The Love Wager

: Chapter 23



Jack

He felt like he’d just been jolted with a cattle prod. “What?”

What in the actual fuck?

The smell of her swirled around his head as she leaned on her elbow and said, “Hear me out. I think we can absolutely have a weekend full of amazing sex, and nothing has to change.”

He lay there, frozen in place, as she started rambling.

“We’re adults, Jack, and we’ve slept together before. Since we don’t have emotional baggage, why not sleep together? We obviously have sexual chemistry, so I say we do whatever feels right this weekend and then leave it all in Vail. As long as we don’t feel anything other than sexual attraction, it won’t be a problem, right?”

He was pissed and turned on and disappointed, all at the same time. Because every molecule of his being wanted Hallie Piper. She was all he ever thought about anymore. And when he’d turned around and saw her in that stupid flannel nightgown and hot-as-hell knee-high socks, he’d wanted to drop to his knees and beg her to love him forever.

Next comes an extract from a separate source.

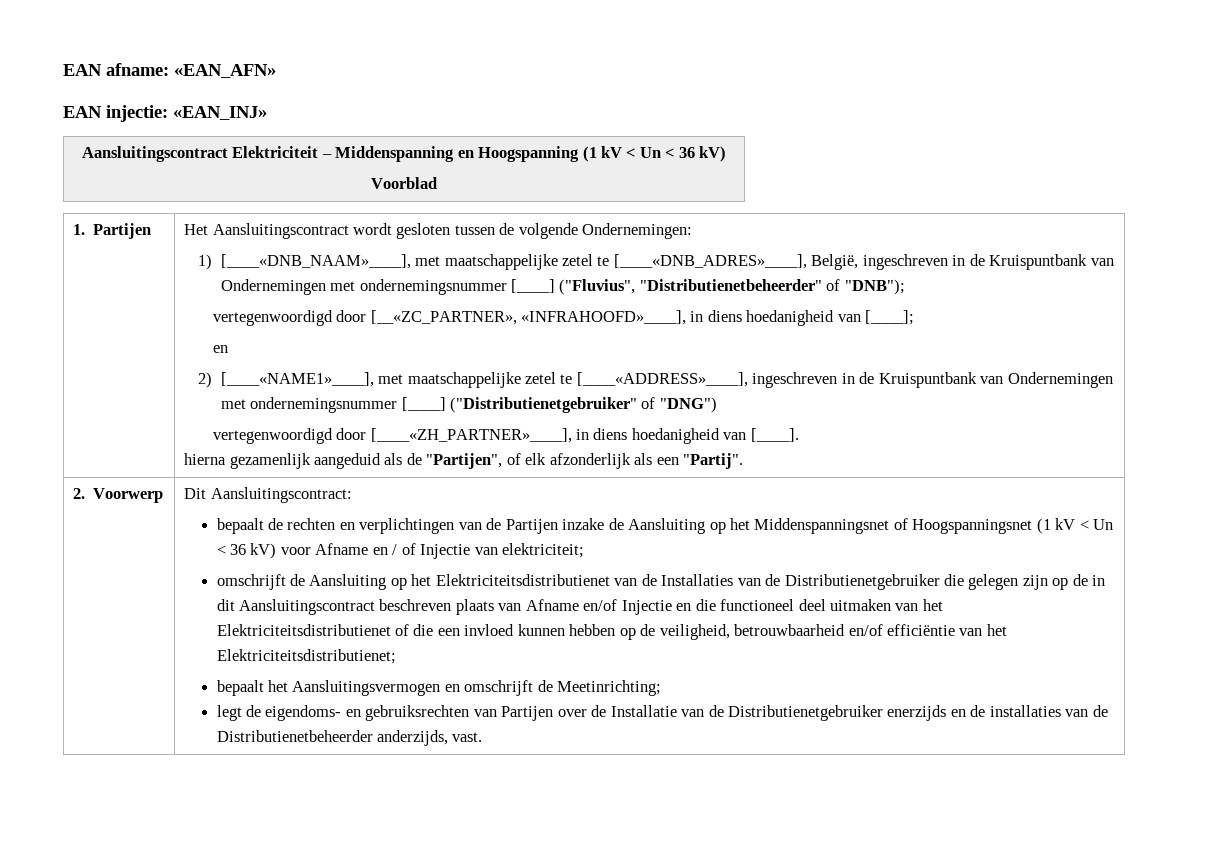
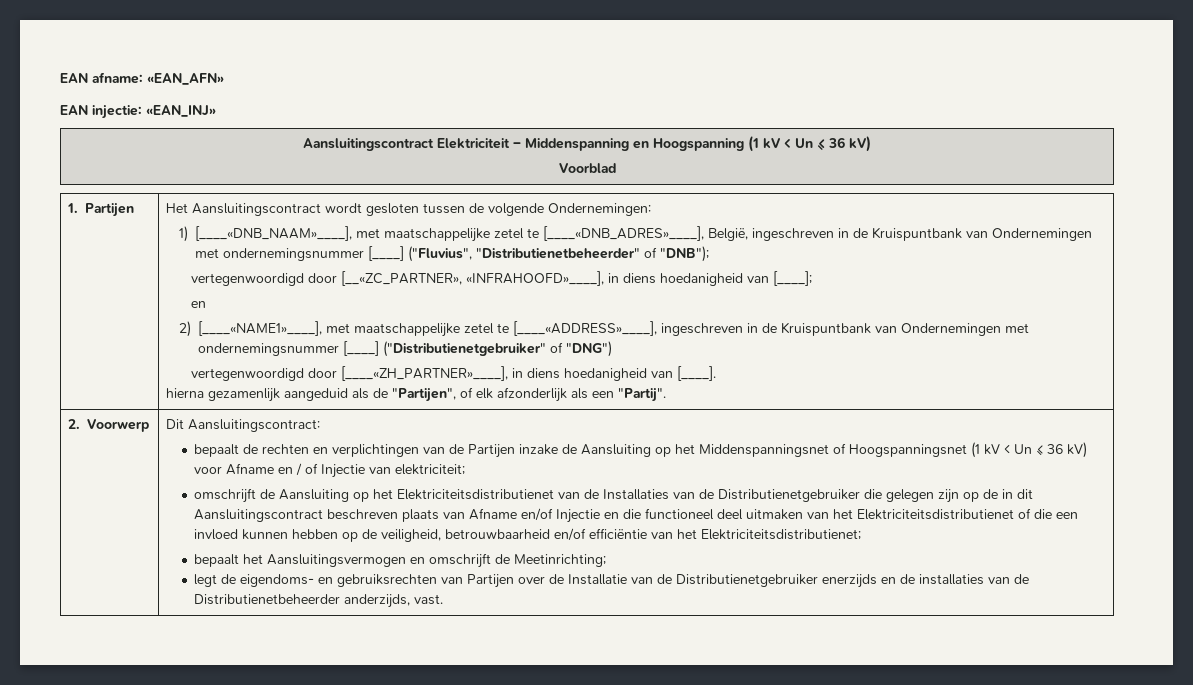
- Aansluitingscontract Elektriciteit – Middenspanning en Hoogspanning (1 kV < Un < 36 kV)
+ Aansluitingscontract Elektriciteit – Middenspanning en Hoogspanning (1 kV < Un ≤ 36 kV)
- bepaalt de rechten en verplichtingen van de Partijen inzake de Aansluiting op het Middenspanningsnet of Hoogspanningsnet (1 kV < Un < 36 kV) voor Afname en / of Injectie van elektriciteit;
+ bepaalt de rechten en verplichtingen van de Partijen inzake de Aansluiting op het Middenspanningsnet of Hoogspanningsnet (1 kV < Un ≤ 36 kV) voor Afname en / of Injectie van elektriciteit;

So yeah . . . it was a sweeping understatement to say he wanted to have a weekend full of sex with her. Especially now that she was lying inches away from him under the same heavy blanket. He wanted to get rid of that nightgown, leave the socks, and explore every inch of his tiny bartender.

But he couldn’t enjoy the thought, because she kept saying shit like we have no emotional attachment and it’s purely physical. She smiled that funny grin—his favorite one—and said, “So why not spend the rest of the weekend doing everything a couple does, Jack? We can promise to tell each other if we start to feel something. Then, if that happens, we’ll stop and go back to how it was before.”

He sighed.

“Think about it. If you start wondering if you have feelings for me, you can just say ‘I might feel something’ and we’ll flip it right back before it becomes a thing. It’ll be like tapping out.”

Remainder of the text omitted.